Prompt to cut out pictures with one click! Meta releases the first basic image segmentation model in history, creating a new paradigm for CV
Just now, Meta AI released Segment Anything Model (SAM) - the first basic model for image segmentation.
SAM can achieve one-click segmentation of any object from photos or videos, and can migrate to other tasks with zero samples.
Overall, SAM follows the idea of the basic model:
1. A very Simple yet scalable architecture that can handle multi-modal cues: text, keypoints, bounding boxes.
2. Intuitive annotation process, closely connected with model design.
3. A data flywheel that allows the model to be bootstrapped to a large number of unlabeled images.
And, it is no exaggeration to say that SAM has learned the general concept of "object", even for unknown objects, unfamiliar scenes (such as underwater and under microscopes), and blurry The same is true for the case.
In addition, SAM can also be generalized to new tasks and new fields, and practitioners no longer need to fine-tune the model themselves.
Paper address: https://ai.facebook.com/research/publications/segment-anything/
The most powerful thing is that Meta implements a completely different CV paradigm. You can specify a point, a bounding box, and a sentence in a unified framework prompt encoder to directly segment objects with one click.
In this regard, Tencent AI algorithm expert Jin Tian said, "The prompt paradigm in the NLP field has begun to extend to the CV field. This time, it may completely change the traditional prediction thinking of CV. . Now you can really use a model to segment any object, and it is dynamic!"
NVIDIA AI scientist Jim Fan even praised this: We are already here It’s the “GPT-3 moment” in the field of computer vision!
So, CV really doesn’t exist anymore?
SAM: "Cut out" all objects in any image with one click
Segment Anything is the first basic model dedicated to image segmentation.
Segmentation refers to identifying which image pixels belong to an object and has always been the core task of computer vision.
However, if you want to create an accurate segmentation model for a specific task, it usually requires highly specialized work by experts. This process requires an infrastructure for training AI and a large number of carefully annotated domains. Data, so the threshold is extremely high.
In order to solve this problem, Meta proposed a basic model for image segmentation-SAM. This hintable model, trained on diverse data, is not only adaptable to a variety of tasks, but also operates similarly to how hints are used in NLP models.
The SAM model grasps the concept of "what is an object" and can generate a mask for any object in any image or video, even objects it has not seen during training.
SAM is so versatile that it covers a variety of use cases and can be used in new imaging domains out of the box without additional training, whether it's underwater photos, Or a cell microscope. In other words, SAM already has the capability of zero-sample migration.
Meta said excitedly in the blog: It can be expected that in the future, SAM will be used in any application that needs to find and segment objects in images.

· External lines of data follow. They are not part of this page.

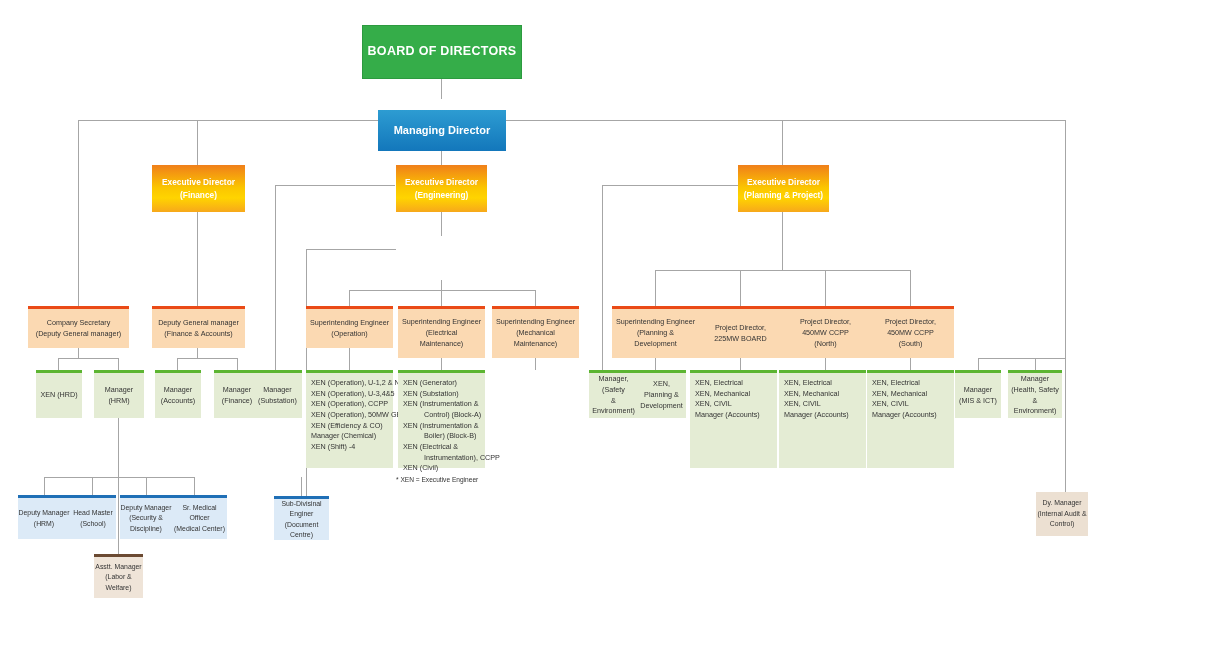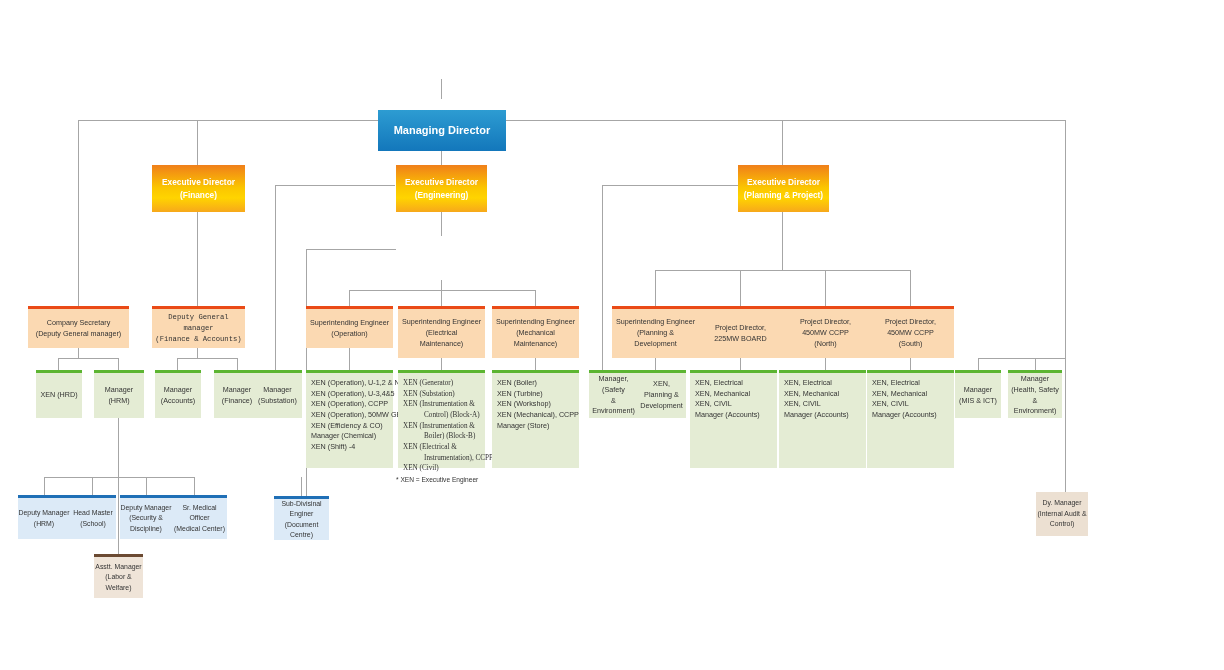"BOARD OF DIRECTORS" div.node { html: none -> <div> <span>BOARD OF DIRECTORS</span> </div> }
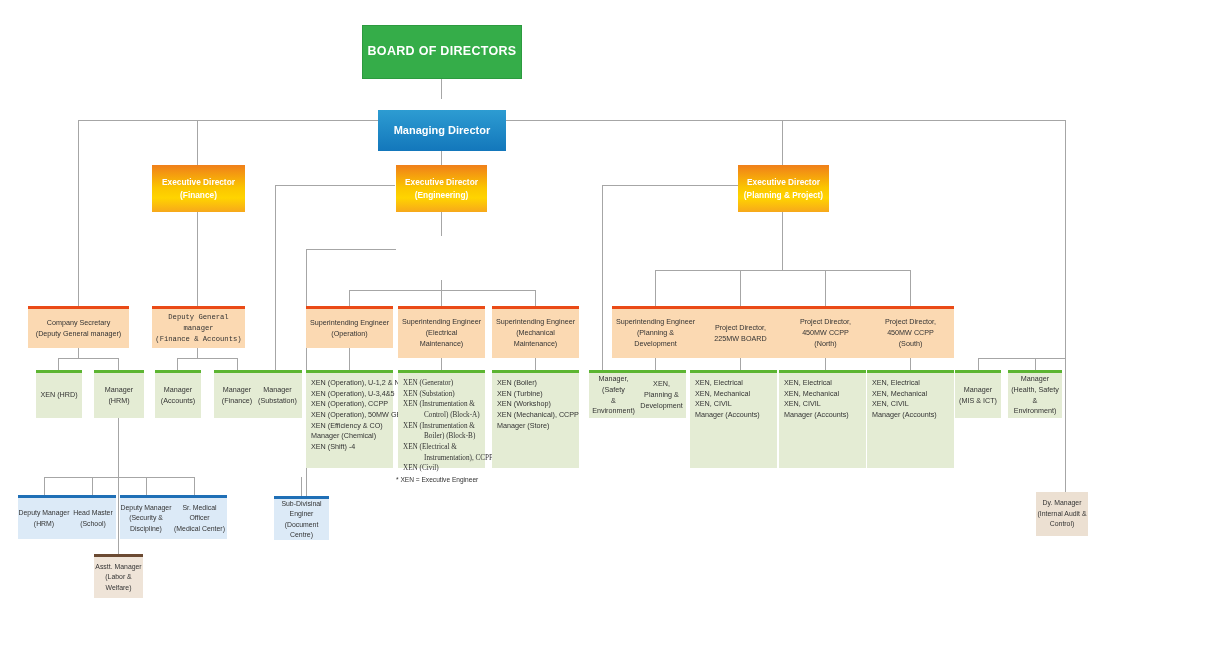"Deputy General manager" div.node { font-family: Liberation Mono, monospace -> none }
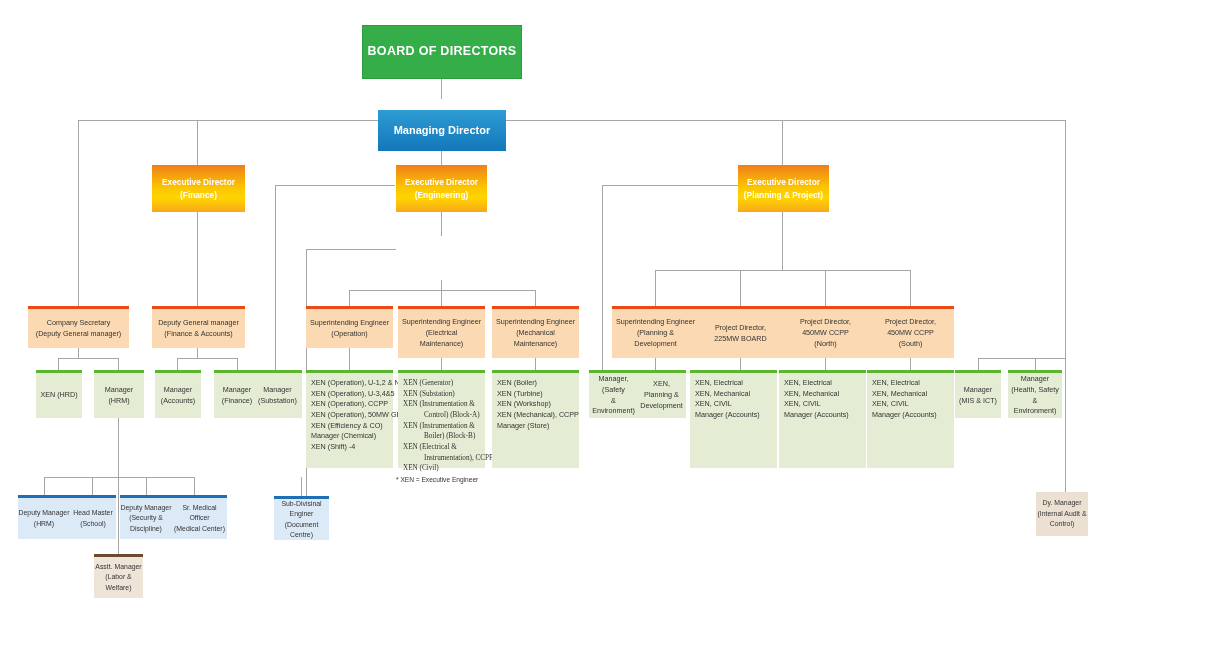"XEN (Generator)" div.node { font-family: Liberation Serif, serif -> none }
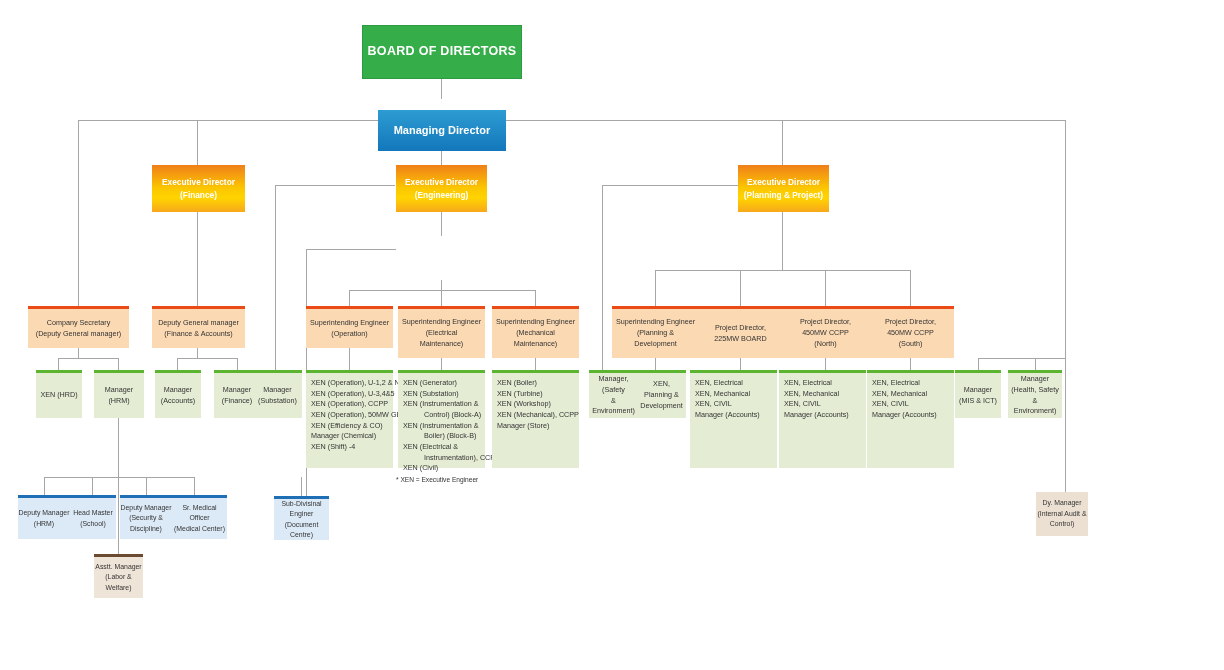"XEN (Boiler)" div.node { html: <div> <span>XEN (Boiler)</span> <span>XEN (Turbine)</span> <span>XEN (Workshop)</span> <span>XEN (Mechanical), CCPP</span> <span>Manager (Store)</span> </div> -> none }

SAM can become part of a larger AI system to develop a more general multi-modal understanding of the world, for example, understanding the visual and textual content of web pages.
In the field of AR/VR, SAM can select objects based on the user’s line of sight and then “upgrade” the objects to 3D.
For content creators, SAM can extract image areas for collage, or video editing.
SAM can also locate and track animals or objects in videos, which is helpful for natural science and astronomy research.
General segmentation method
In the past, there were two methods to solve the segmentation problem.
One is interactive segmentation, which can segment objects of any category, but requires a person to fine-tune the mask through iteration.
The second is automatic segmentation, which can segment specific objects defined in advance, but the training process requires a large number of manually labeled objects (for example, to segment a cat, thousands of example).
In short, neither of these two methods can provide a universal, fully automatic segmentation method.
And SAM can be seen as a generalization of these two methods, and it can easily perform interactive segmentation and automatic segmentation.
On the model's promptable interface, a wide range of segmentation tasks can be completed by simply designing the correct prompts (clicks, boxes, text, etc.) for the model.
Additionally, SAM is trained on a diverse, high-quality dataset containing over 1 billion masks, allowing the model to generalize to new objects and images beyond its capabilities. What was observed during training. As a result, practitioners no longer need to collect their own segmentation data to fine-tune models for use cases.
This kind of flexibility that can be generalized to new tasks and new fields is the first time in the field of image segmentation.
(1) SAM allows users to segment objects with one click, or interactively click many points, and can also use bounding box hints for the model.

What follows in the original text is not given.